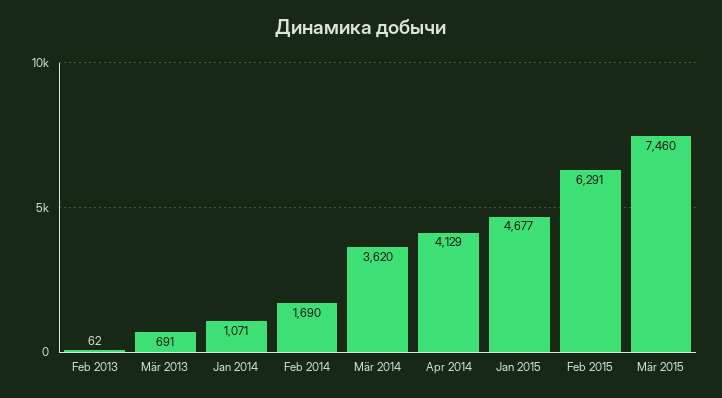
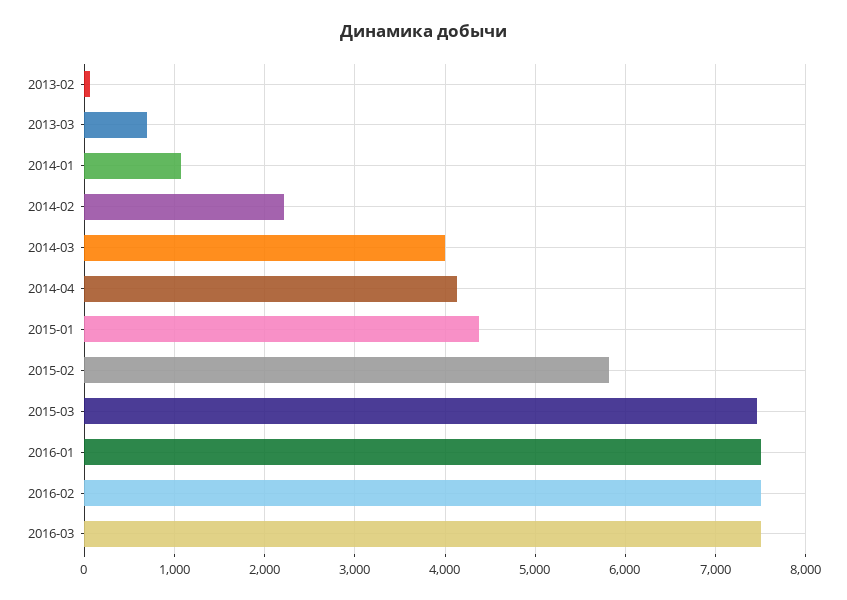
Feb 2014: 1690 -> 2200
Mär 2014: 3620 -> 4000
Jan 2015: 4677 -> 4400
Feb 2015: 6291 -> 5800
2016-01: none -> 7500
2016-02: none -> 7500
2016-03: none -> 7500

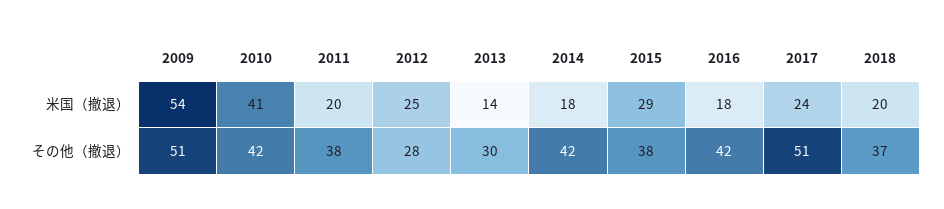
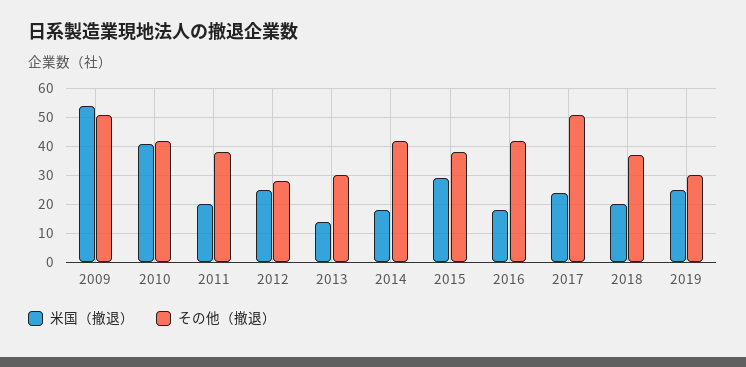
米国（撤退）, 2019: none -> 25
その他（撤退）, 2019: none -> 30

YOUR OBJECTIVE: In the listing above, find each line with the word "none" and copy it.

OUTPUT FOR THIS TASK:
2016-01: none -> 7500
2016-02: none -> 7500
2016-03: none -> 7500
米国（撤退）, 2019: none -> 25
その他（撤退）, 2019: none -> 30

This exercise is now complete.